In Canada, an insurance agent (or broker) cannot 'adjust' a claim by appointing or otherwise handling the repair, settlement, etc. An insurance adjuster is legally required. The insurance broker may 'advocate' the claim by sharing knowledge that is genuinely of benefit to both insurer and insured such as information that mitigates and expedites the situation. Similar regulation likely applies in the U.S.

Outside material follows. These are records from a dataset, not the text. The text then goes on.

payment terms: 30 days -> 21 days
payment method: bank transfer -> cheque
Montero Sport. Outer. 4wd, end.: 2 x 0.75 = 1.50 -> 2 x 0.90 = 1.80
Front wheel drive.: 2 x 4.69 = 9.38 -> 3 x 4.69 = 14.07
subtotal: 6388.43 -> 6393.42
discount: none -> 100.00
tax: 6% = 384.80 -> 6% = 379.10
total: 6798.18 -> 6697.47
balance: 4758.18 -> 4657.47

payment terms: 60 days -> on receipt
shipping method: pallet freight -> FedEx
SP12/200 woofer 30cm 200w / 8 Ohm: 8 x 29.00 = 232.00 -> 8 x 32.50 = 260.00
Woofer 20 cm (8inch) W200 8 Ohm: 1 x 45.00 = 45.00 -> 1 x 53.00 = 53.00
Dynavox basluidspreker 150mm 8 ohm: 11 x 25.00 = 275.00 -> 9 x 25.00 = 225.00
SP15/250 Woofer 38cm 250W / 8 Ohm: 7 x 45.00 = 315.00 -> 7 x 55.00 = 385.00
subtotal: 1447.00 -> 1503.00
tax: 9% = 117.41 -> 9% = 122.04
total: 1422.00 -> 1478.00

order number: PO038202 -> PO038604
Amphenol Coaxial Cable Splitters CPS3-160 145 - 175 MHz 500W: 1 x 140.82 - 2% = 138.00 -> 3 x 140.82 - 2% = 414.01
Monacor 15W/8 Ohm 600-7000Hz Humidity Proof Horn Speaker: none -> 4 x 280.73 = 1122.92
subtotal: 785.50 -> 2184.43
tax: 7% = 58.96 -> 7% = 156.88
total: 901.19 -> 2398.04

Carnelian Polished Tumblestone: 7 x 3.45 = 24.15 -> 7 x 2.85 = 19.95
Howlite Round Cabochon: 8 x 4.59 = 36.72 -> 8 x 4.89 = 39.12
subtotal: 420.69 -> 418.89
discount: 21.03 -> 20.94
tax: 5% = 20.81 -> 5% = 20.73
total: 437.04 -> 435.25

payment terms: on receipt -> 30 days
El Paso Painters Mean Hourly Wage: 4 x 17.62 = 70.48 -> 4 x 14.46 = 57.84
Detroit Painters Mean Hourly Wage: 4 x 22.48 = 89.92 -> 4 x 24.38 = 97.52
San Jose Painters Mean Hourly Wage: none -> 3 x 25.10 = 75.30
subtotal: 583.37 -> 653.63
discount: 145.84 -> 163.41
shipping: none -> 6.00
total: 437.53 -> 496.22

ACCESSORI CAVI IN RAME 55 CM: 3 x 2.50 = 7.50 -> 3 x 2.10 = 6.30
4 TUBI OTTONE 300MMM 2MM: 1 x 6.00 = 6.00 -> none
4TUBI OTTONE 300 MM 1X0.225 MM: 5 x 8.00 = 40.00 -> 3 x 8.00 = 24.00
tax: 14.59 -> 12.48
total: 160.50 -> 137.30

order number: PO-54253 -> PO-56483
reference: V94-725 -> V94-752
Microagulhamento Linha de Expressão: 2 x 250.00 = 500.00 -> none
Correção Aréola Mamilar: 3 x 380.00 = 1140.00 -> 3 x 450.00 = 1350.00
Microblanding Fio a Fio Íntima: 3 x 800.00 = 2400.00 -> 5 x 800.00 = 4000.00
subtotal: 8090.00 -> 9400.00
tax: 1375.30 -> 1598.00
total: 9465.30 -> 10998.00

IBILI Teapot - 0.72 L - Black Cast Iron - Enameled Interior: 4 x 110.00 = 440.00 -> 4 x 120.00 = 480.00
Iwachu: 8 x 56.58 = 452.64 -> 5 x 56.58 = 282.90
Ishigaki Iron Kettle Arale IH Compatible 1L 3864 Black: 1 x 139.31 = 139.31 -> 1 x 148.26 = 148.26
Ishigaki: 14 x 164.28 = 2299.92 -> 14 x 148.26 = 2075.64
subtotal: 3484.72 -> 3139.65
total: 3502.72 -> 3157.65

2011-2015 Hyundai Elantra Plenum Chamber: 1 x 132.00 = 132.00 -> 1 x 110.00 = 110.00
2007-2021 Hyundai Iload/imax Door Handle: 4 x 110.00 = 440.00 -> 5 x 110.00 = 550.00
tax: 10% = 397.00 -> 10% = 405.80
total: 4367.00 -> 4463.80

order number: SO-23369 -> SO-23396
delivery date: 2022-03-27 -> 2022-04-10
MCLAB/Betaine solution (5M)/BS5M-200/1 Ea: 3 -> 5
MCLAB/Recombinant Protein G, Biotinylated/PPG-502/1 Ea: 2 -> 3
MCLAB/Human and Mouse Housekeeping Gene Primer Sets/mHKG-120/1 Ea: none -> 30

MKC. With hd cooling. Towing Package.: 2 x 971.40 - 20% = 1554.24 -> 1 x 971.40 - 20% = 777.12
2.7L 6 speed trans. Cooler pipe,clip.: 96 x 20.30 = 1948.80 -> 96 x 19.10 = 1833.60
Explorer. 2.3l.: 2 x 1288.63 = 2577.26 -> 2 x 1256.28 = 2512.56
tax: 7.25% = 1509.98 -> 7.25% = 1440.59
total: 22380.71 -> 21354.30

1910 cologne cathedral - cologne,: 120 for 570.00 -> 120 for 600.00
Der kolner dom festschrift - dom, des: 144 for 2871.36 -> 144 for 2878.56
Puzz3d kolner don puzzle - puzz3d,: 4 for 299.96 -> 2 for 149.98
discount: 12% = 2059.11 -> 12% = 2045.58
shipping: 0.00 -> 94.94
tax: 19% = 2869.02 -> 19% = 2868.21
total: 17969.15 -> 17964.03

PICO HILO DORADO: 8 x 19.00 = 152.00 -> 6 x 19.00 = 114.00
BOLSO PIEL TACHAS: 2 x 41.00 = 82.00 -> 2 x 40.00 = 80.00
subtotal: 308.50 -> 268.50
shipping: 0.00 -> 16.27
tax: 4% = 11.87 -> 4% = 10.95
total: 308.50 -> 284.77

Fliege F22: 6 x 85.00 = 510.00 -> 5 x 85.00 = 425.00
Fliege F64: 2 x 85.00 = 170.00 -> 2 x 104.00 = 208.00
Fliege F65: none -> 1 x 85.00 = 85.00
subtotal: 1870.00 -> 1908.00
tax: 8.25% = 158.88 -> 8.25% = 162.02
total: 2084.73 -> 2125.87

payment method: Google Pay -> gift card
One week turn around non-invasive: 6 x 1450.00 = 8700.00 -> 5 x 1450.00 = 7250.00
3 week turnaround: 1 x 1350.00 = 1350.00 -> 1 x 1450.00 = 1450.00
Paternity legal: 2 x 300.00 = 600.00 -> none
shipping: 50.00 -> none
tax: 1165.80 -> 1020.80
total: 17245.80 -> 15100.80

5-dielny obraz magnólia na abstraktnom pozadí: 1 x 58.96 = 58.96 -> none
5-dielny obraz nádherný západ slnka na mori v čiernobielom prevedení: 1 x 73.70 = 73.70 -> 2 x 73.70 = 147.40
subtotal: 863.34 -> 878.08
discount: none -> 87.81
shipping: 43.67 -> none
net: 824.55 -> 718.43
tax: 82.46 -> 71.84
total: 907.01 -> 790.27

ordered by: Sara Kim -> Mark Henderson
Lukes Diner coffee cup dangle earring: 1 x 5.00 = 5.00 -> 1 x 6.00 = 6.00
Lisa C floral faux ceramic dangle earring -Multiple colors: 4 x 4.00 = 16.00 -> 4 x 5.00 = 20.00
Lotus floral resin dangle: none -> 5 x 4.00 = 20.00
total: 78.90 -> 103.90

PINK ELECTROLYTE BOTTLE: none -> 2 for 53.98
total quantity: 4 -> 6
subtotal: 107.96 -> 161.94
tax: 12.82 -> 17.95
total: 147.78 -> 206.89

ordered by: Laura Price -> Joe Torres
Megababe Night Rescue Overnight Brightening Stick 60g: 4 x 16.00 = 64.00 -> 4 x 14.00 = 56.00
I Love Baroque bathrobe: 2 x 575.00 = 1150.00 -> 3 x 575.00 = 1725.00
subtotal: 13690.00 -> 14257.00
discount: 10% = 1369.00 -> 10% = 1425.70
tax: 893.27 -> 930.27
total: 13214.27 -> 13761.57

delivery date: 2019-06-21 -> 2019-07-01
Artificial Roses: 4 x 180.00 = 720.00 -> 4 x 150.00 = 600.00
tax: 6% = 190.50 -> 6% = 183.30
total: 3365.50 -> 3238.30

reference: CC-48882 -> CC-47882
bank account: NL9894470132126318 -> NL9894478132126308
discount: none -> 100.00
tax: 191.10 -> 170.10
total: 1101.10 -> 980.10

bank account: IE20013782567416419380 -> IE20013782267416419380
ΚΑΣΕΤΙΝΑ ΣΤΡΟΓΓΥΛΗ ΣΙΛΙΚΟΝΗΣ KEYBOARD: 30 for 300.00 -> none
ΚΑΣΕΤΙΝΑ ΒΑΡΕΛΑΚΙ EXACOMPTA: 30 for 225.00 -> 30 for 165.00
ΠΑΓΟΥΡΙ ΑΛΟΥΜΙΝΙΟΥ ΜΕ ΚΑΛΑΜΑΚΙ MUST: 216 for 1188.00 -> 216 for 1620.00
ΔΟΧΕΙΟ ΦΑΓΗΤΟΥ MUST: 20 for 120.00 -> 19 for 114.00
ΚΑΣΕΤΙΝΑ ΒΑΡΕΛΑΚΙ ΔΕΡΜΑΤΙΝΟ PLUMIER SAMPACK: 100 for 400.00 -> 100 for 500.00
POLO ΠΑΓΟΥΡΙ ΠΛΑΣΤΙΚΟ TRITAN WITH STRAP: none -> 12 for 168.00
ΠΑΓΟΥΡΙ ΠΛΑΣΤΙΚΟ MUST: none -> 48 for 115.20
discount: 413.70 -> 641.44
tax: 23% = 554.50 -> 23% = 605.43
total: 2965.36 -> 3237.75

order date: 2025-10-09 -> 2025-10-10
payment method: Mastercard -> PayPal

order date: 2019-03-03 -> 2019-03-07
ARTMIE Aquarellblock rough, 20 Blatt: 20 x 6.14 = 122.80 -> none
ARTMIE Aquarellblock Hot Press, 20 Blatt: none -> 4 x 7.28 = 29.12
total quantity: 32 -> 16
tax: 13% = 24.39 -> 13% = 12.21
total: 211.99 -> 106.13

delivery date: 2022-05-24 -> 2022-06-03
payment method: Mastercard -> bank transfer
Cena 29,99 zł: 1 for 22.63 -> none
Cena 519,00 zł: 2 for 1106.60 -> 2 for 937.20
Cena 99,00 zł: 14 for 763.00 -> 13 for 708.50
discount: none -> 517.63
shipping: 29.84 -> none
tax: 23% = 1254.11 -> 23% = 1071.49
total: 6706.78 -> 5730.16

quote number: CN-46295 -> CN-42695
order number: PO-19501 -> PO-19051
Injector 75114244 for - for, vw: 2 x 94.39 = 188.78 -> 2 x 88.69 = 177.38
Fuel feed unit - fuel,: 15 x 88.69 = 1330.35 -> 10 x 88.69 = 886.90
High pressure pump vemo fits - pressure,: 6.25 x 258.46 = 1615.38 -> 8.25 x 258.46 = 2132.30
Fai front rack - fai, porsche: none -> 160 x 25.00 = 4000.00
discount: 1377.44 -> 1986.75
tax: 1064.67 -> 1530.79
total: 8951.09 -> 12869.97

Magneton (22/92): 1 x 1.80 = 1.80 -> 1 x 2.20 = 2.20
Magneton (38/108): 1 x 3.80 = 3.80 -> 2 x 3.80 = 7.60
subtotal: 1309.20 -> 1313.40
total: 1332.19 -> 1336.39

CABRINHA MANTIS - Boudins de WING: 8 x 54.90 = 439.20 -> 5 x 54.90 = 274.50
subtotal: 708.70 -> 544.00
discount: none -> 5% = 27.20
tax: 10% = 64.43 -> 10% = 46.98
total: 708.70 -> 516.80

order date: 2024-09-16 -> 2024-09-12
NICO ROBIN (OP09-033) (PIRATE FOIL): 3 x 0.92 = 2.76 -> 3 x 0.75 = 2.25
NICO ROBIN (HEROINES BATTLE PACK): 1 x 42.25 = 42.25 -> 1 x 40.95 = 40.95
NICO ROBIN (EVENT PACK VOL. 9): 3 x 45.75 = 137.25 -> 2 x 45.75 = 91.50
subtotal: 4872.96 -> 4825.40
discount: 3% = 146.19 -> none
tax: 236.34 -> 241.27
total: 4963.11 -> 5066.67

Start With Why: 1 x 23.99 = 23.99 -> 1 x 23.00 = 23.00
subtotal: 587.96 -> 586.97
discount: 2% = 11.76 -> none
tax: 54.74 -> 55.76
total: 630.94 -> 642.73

To answer your question, in Canada an insurance agent (or broker) who is appointing, recommending or directing insureds to a source of supply is breaching the Insurance Act mandate that forbids the broker from acting as an insurance adjuster.

Of course, in practice, insurance agents may provide 'ideas and input' on how a matter can be attended to. This must be done very delicately to ensure potential conflicts of interest are avoided. In my work for arborists, it is not uncommon to let both the insured and insurer know of various sources that may be able to assist them in attending to a claim (i.e. equipment dealers that carry a particular brand). The 'line in the sand' that must not be crossed is the point at which this could be interpreted as a recommendation or endorsement of a particular dealer. 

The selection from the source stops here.